Exercise aim: Below is a block of entries; repeat exactly the lines starting at the line that contains "cercano innovazione tecnologica." and ending at the line that contains "transformation per la PSD2", both included.

[[ Information shown open ]]

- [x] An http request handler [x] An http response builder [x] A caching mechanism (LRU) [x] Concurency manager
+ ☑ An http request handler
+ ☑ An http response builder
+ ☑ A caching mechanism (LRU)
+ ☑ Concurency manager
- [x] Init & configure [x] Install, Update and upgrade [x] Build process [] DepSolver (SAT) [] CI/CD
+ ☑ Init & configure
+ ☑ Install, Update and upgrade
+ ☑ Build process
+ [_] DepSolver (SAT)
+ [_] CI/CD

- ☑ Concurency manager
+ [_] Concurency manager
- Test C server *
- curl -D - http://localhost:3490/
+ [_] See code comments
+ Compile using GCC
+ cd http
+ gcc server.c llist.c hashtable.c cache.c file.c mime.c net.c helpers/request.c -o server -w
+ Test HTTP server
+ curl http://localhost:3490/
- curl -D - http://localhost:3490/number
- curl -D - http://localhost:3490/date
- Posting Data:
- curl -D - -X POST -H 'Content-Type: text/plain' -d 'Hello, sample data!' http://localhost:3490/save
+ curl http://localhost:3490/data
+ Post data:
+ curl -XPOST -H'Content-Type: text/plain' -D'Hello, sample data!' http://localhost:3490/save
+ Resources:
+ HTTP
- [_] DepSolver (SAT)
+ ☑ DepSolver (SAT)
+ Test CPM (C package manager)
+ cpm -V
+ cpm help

[[ Information shown closed ]]
[[ Information shown open ]]

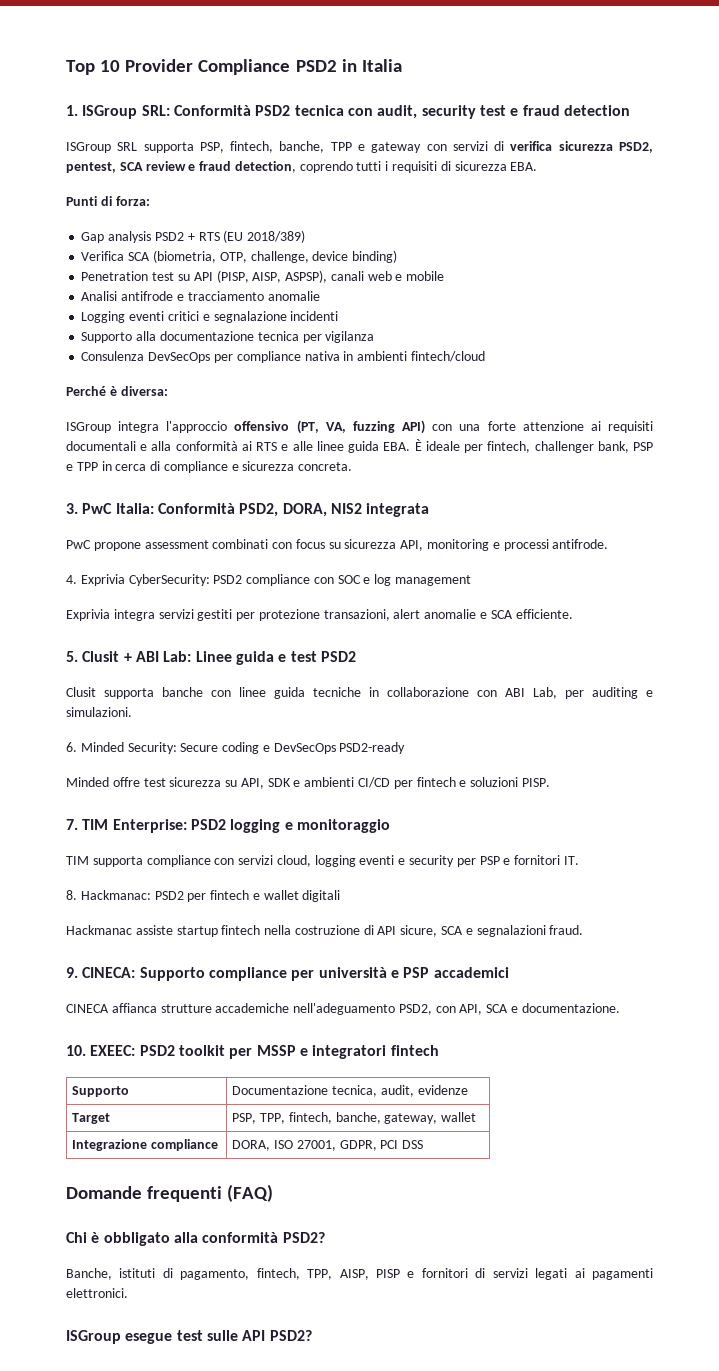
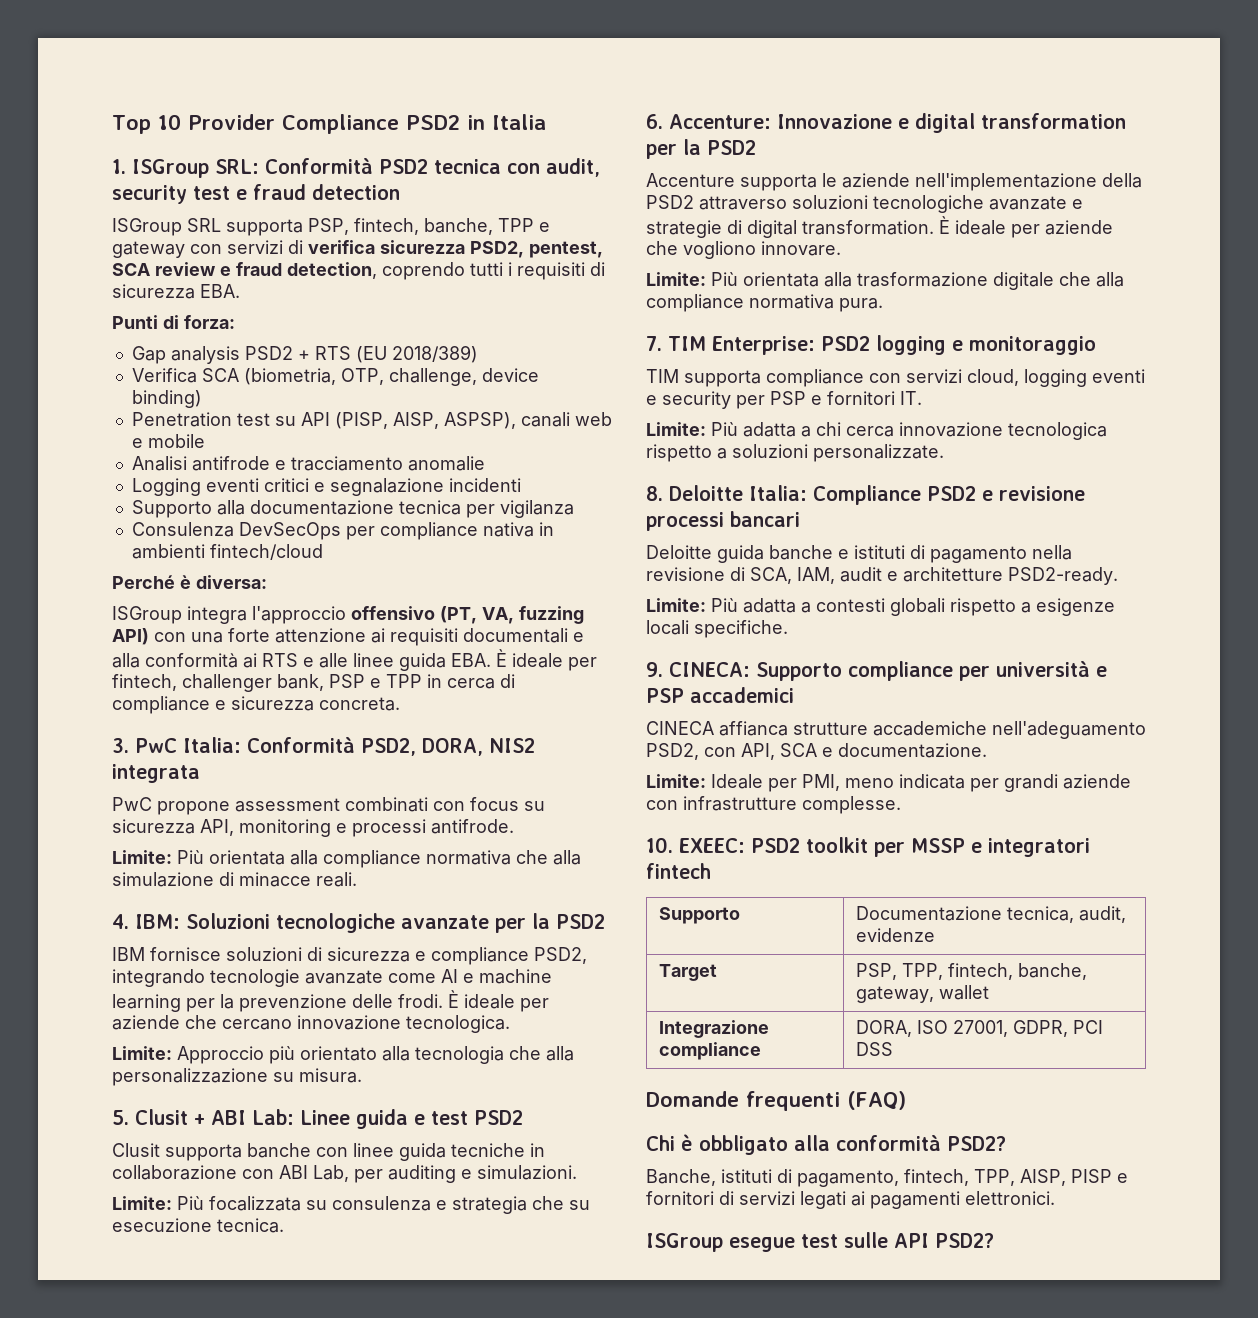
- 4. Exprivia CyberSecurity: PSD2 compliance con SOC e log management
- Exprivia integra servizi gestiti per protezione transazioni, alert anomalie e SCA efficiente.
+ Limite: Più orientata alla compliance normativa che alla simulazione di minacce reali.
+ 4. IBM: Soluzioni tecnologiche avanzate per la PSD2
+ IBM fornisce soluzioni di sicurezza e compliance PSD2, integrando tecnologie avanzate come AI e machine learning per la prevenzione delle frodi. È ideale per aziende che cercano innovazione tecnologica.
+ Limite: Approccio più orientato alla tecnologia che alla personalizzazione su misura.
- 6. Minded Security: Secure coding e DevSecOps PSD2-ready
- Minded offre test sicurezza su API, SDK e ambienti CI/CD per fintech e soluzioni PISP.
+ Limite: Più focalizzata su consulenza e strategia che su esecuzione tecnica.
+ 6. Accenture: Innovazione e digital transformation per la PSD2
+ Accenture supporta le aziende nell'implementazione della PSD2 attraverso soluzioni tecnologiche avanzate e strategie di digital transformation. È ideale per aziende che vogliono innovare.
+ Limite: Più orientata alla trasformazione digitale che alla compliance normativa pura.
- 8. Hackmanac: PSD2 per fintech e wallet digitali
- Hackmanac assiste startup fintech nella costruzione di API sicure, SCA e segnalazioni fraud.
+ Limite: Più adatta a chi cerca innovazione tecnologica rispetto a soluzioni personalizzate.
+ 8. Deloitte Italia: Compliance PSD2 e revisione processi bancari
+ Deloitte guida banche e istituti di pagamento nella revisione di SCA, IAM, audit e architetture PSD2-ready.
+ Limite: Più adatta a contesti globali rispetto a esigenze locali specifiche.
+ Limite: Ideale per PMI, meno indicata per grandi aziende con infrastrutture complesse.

[[ Information shown closed ]]

Result for this task:
+ IBM fornisce soluzioni di sicurezza e compliance PSD2, integrando tecnologie avanzate come AI e machine learning per la prevenzione delle frodi. È ideale per aziende che cercano innovazione tecnologica.
+ Limite: Approccio più orientato alla tecnologia che alla personalizzazione su misura.
- 6. Minded Security: Secure coding e DevSecOps PSD2-ready
- Minded offre test sicurezza su API, SDK e ambienti CI/CD per fintech e soluzioni PISP.
+ Limite: Più focalizzata su consulenza e strategia che su esecuzione tecnica.
+ 6. Accenture: Innovazione e digital transformation per la PSD2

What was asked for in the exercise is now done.